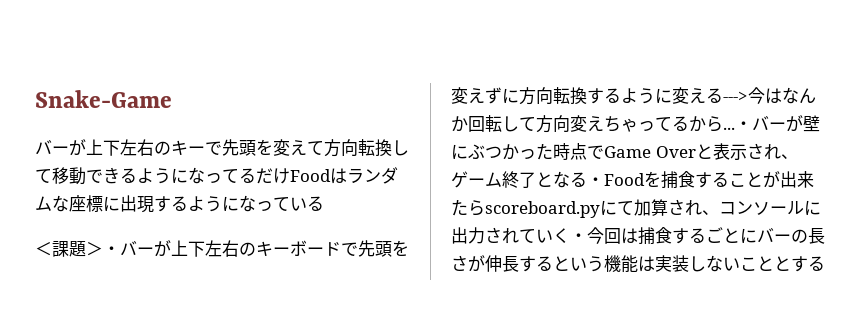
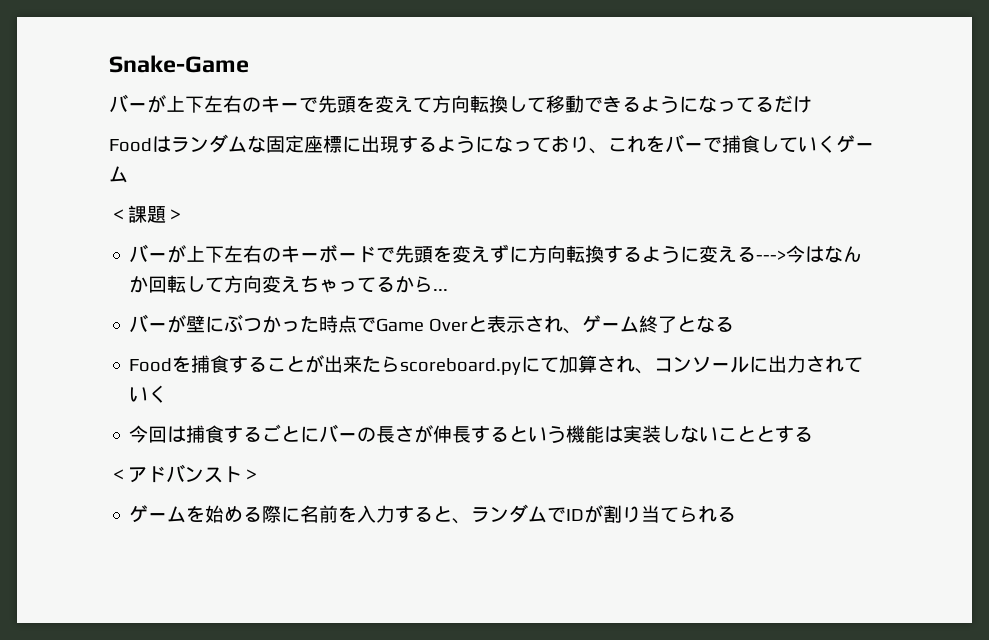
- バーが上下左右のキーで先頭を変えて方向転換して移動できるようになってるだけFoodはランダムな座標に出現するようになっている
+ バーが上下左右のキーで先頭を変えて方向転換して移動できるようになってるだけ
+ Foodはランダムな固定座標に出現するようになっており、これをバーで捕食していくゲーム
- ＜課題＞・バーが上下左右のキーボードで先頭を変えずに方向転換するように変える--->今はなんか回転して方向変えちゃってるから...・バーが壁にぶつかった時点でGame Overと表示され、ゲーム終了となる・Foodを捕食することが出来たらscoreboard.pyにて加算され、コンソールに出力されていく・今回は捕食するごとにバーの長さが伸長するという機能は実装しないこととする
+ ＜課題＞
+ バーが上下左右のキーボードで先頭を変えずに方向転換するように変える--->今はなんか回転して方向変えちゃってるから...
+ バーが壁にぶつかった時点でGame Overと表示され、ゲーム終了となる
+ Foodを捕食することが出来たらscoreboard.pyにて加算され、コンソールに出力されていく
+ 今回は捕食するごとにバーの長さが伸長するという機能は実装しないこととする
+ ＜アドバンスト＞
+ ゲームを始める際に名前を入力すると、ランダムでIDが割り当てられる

• Brief:
Leaving the pictures out, write out every entry exactly.

• The answer:
- バーが上下左右のキーで先頭を変えて方向転換して移動できるようになってるだけFoodはランダムな座標に出現するようになっている
+ バーが上下左右のキーで先頭を変えて方向転換して移動できるようになってるだけ
+ Foodはランダムな固定座標に出現するようになっており、これをバーで捕食していくゲーム
- ＜課題＞・バーが上下左右のキーボードで先頭を変えずに方向転換するように変える--->今はなんか回転して方向変えちゃってるから...・バーが壁にぶつかった時点でGame Overと表示され、ゲーム終了となる・Foodを捕食することが出来たらscoreboard.pyにて加算され、コンソールに出力されていく・今回は捕食するごとにバーの長さが伸長するという機能は実装しないこととする
+ ＜課題＞
+ バーが上下左右のキーボードで先頭を変えずに方向転換するように変える--->今はなんか回転して方向変えちゃってるから...
+ バーが壁にぶつかった時点でGame Overと表示され、ゲーム終了となる
+ Foodを捕食することが出来たらscoreboard.pyにて加算され、コンソールに出力されていく
+ 今回は捕食するごとにバーの長さが伸長するという機能は実装しないこととする
+ ＜アドバンスト＞
+ ゲームを始める際に名前を入力すると、ランダムでIDが割り当てられる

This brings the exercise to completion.